Edit difference data
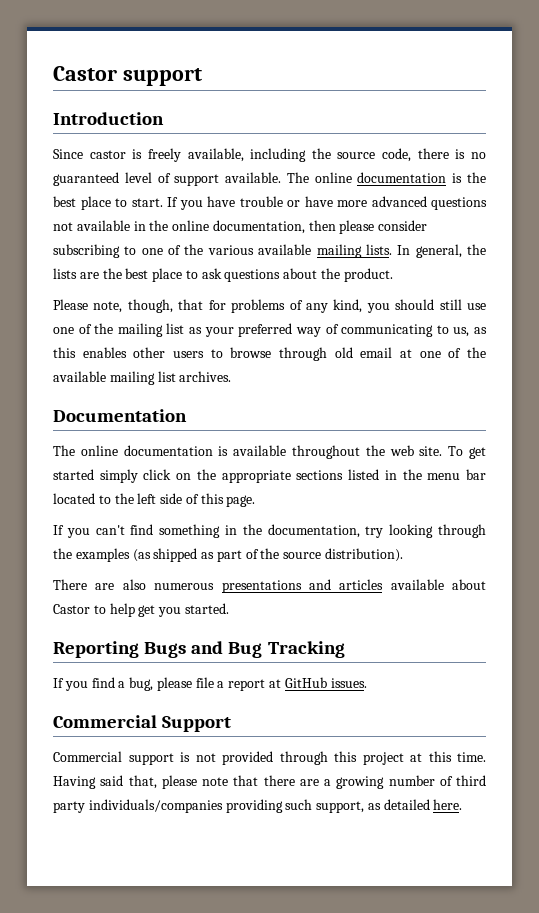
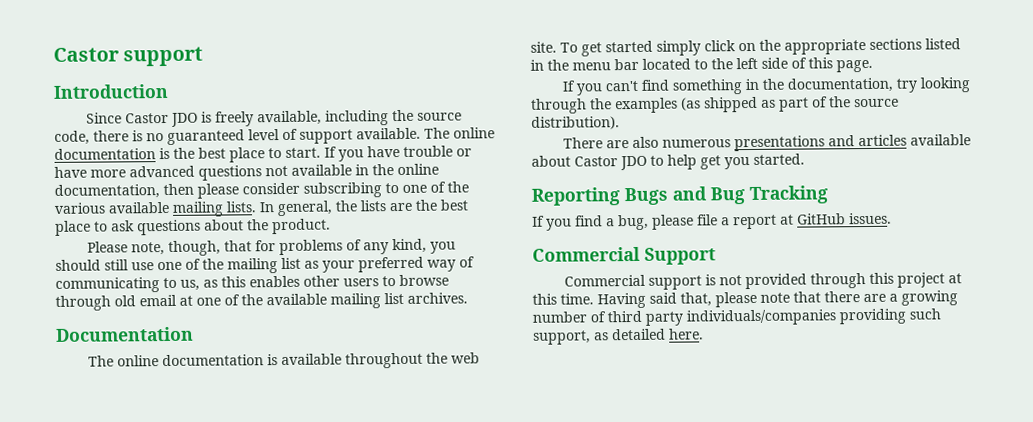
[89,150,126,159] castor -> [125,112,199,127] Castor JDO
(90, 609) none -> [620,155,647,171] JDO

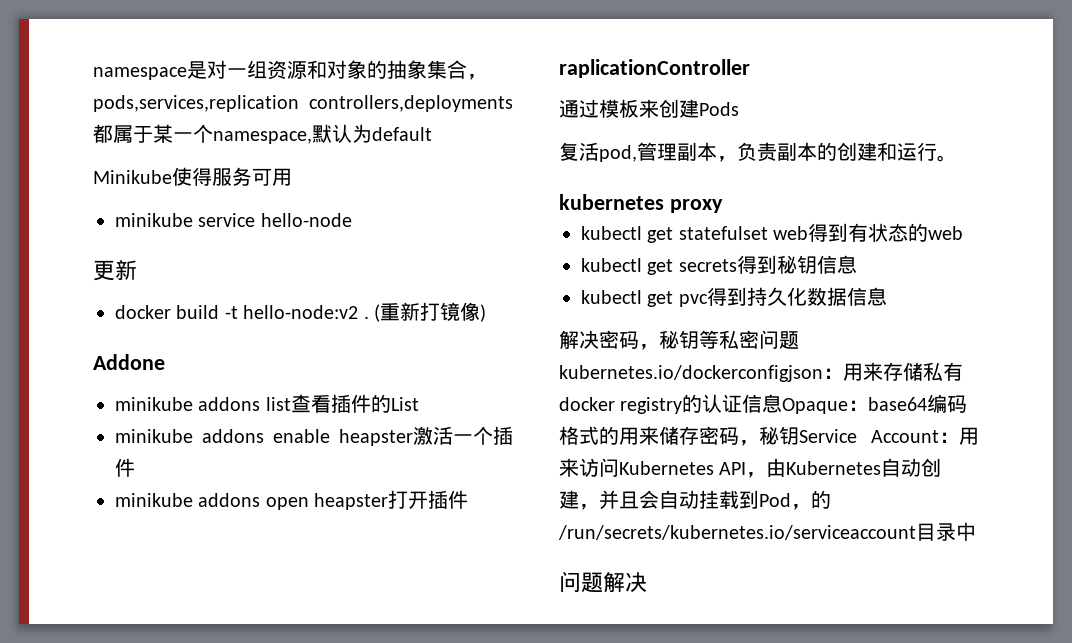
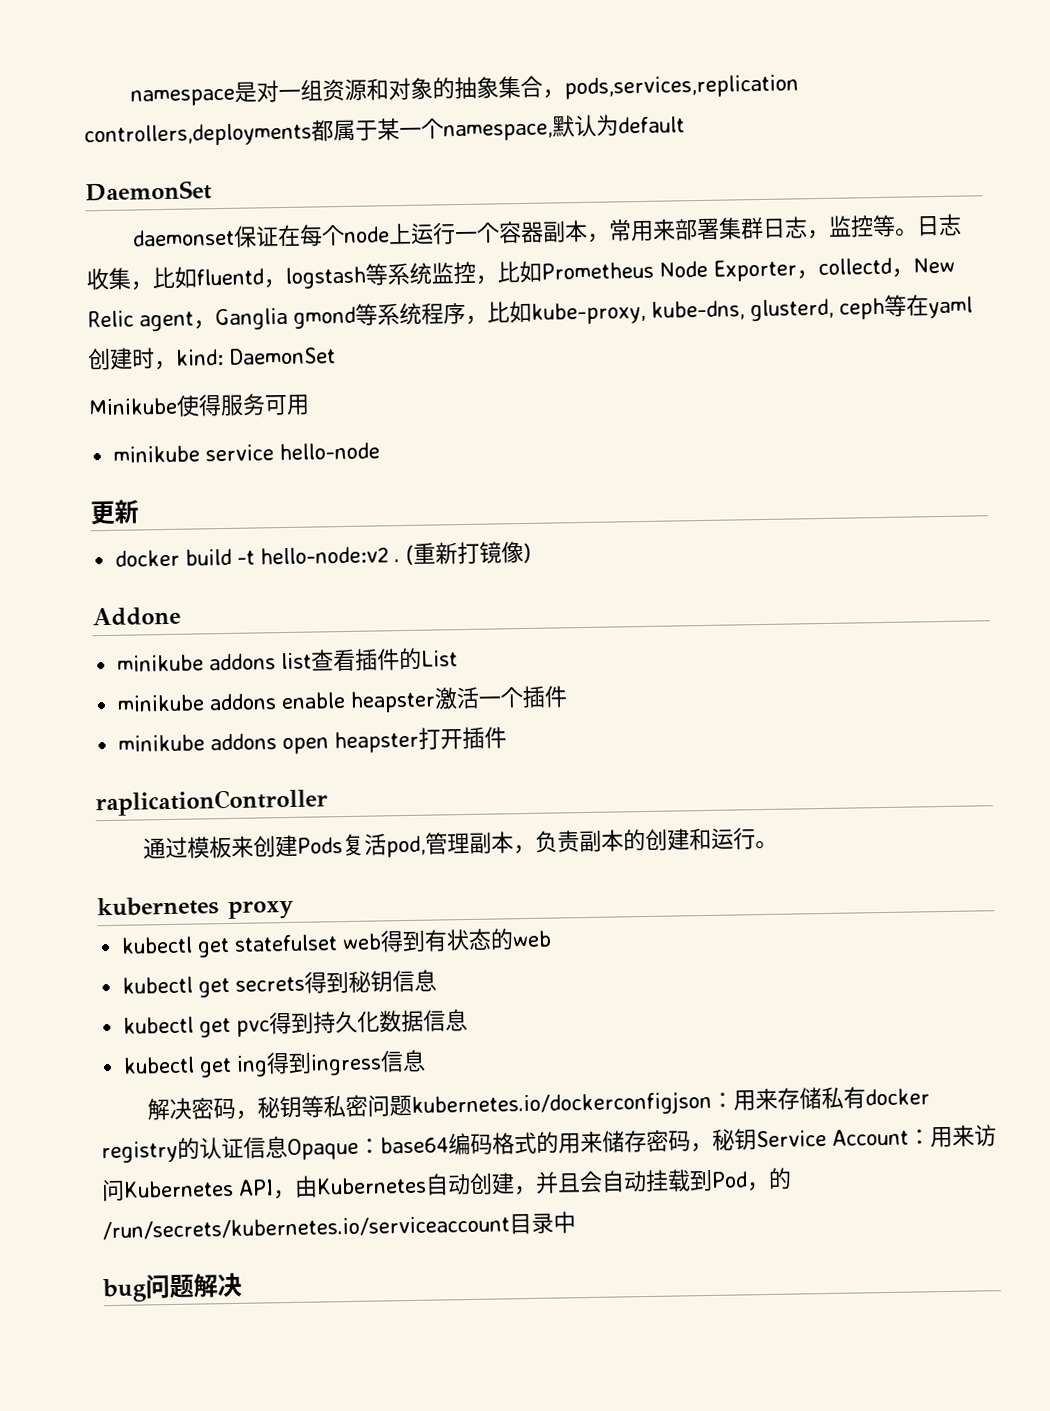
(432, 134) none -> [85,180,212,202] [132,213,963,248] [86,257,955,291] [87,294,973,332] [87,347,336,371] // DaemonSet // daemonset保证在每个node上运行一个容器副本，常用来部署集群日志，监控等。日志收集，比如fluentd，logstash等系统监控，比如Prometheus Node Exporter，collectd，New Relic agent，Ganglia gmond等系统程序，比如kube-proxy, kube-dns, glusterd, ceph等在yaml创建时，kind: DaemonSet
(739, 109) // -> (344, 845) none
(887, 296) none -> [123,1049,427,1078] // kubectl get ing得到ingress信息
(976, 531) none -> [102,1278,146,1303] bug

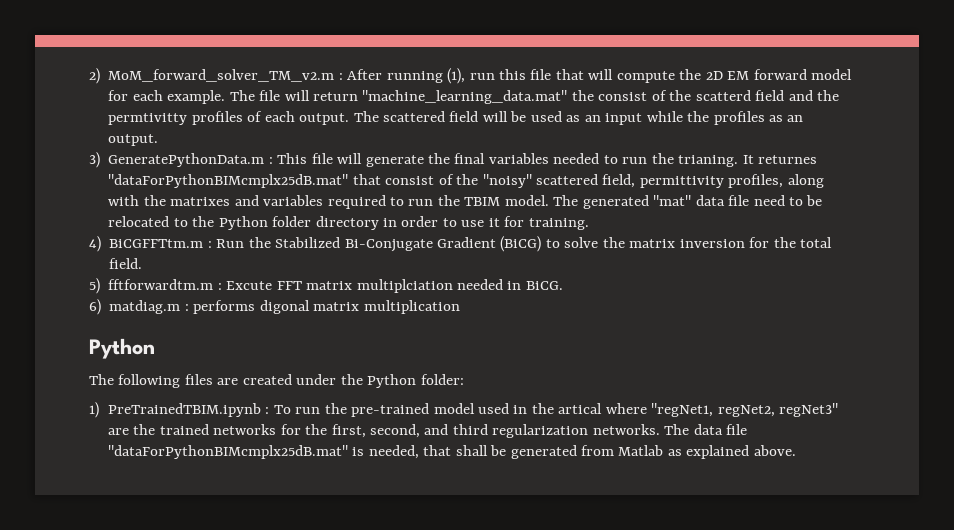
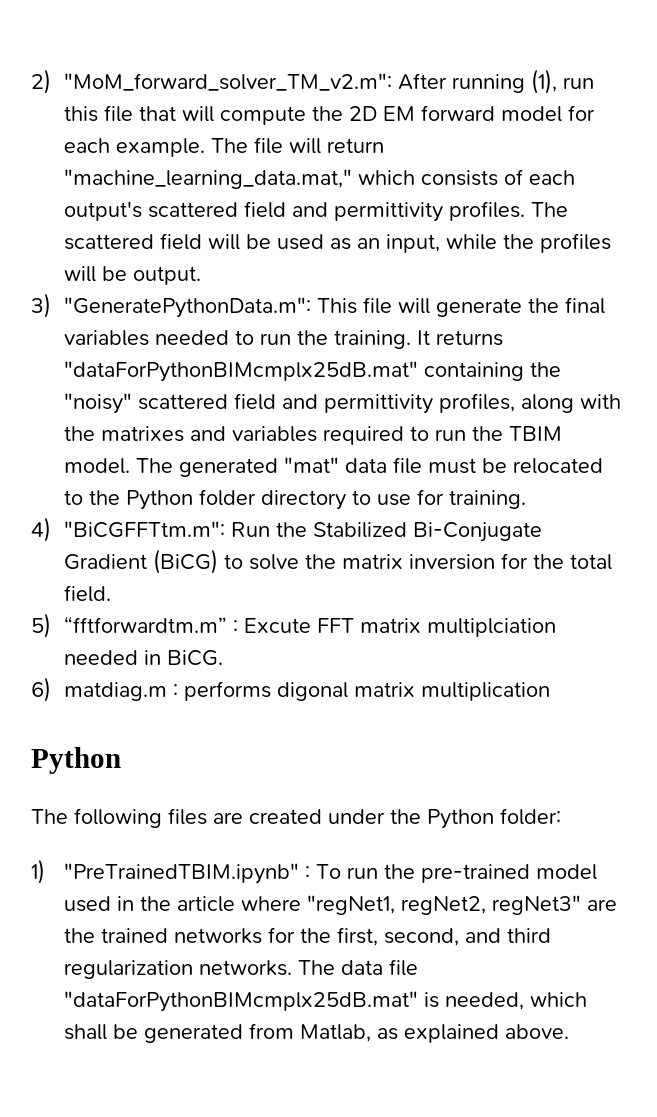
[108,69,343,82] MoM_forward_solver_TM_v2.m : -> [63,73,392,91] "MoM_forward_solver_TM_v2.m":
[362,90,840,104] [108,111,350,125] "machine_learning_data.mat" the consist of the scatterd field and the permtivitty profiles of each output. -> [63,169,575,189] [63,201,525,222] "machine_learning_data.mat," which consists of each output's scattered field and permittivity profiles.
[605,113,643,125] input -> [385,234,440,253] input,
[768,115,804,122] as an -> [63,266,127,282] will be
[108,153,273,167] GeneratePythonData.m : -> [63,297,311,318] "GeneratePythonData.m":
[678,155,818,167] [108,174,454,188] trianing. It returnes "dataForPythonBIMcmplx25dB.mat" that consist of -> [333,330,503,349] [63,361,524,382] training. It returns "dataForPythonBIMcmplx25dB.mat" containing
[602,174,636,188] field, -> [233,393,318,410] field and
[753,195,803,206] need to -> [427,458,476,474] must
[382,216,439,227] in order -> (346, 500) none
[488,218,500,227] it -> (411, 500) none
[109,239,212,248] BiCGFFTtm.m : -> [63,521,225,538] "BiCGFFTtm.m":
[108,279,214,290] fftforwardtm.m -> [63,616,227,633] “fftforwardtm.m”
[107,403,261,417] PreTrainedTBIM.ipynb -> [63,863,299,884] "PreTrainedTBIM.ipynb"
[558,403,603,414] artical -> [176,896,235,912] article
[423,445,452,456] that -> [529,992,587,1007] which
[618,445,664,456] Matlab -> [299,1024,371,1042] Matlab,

== Task instructions ==
Pictures aside, return all the entries above exactly.

== Answer space ==
[89,150,126,159] castor -> [125,112,199,127] Castor JDO
(90, 609) none -> [620,155,647,171] JDO

(432, 134) none -> [85,180,212,202] [132,213,963,248] [86,257,955,291] [87,294,973,332] [87,347,336,371] // DaemonSet // daemonset保证在每个node上运行一个容器副本，常用来部署集群日志，监控等。日志收集，比如fluentd，logstash等系统监控，比如Prometheus Node Exporter，collectd，New Relic agent，Ganglia gmond等系统程序，比如kube-proxy, kube-dns, glusterd, ceph等在yaml创建时，kind: DaemonSet
(739, 109) // -> (344, 845) none
(887, 296) none -> [123,1049,427,1078] // kubectl get ing得到ingress信息
(976, 531) none -> [102,1278,146,1303] bug

[108,69,343,82] MoM_forward_solver_TM_v2.m : -> [63,73,392,91] "MoM_forward_solver_TM_v2.m":
[362,90,840,104] [108,111,350,125] "machine_learning_data.mat" the consist of the scatterd field and the permtivitty profiles of each output. -> [63,169,575,189] [63,201,525,222] "machine_learning_data.mat," which consists of each output's scattered field and permittivity profiles.
[605,113,643,125] input -> [385,234,440,253] input,
[768,115,804,122] as an -> [63,266,127,282] will be
[108,153,273,167] GeneratePythonData.m : -> [63,297,311,318] "GeneratePythonData.m":
[678,155,818,167] [108,174,454,188] trianing. It returnes "dataForPythonBIMcmplx25dB.mat" that consist of -> [333,330,503,349] [63,361,524,382] training. It returns "dataForPythonBIMcmplx25dB.mat" containing
[602,174,636,188] field, -> [233,393,318,410] field and
[753,195,803,206] need to -> [427,458,476,474] must
[382,216,439,227] in order -> (346, 500) none
[488,218,500,227] it -> (411, 500) none
[109,239,212,248] BiCGFFTtm.m : -> [63,521,225,538] "BiCGFFTtm.m":
[108,279,214,290] fftforwardtm.m -> [63,616,227,633] “fftforwardtm.m”
[107,403,261,417] PreTrainedTBIM.ipynb -> [63,863,299,884] "PreTrainedTBIM.ipynb"
[558,403,603,414] artical -> [176,896,235,912] article
[423,445,452,456] that -> [529,992,587,1007] which
[618,445,664,456] Matlab -> [299,1024,371,1042] Matlab,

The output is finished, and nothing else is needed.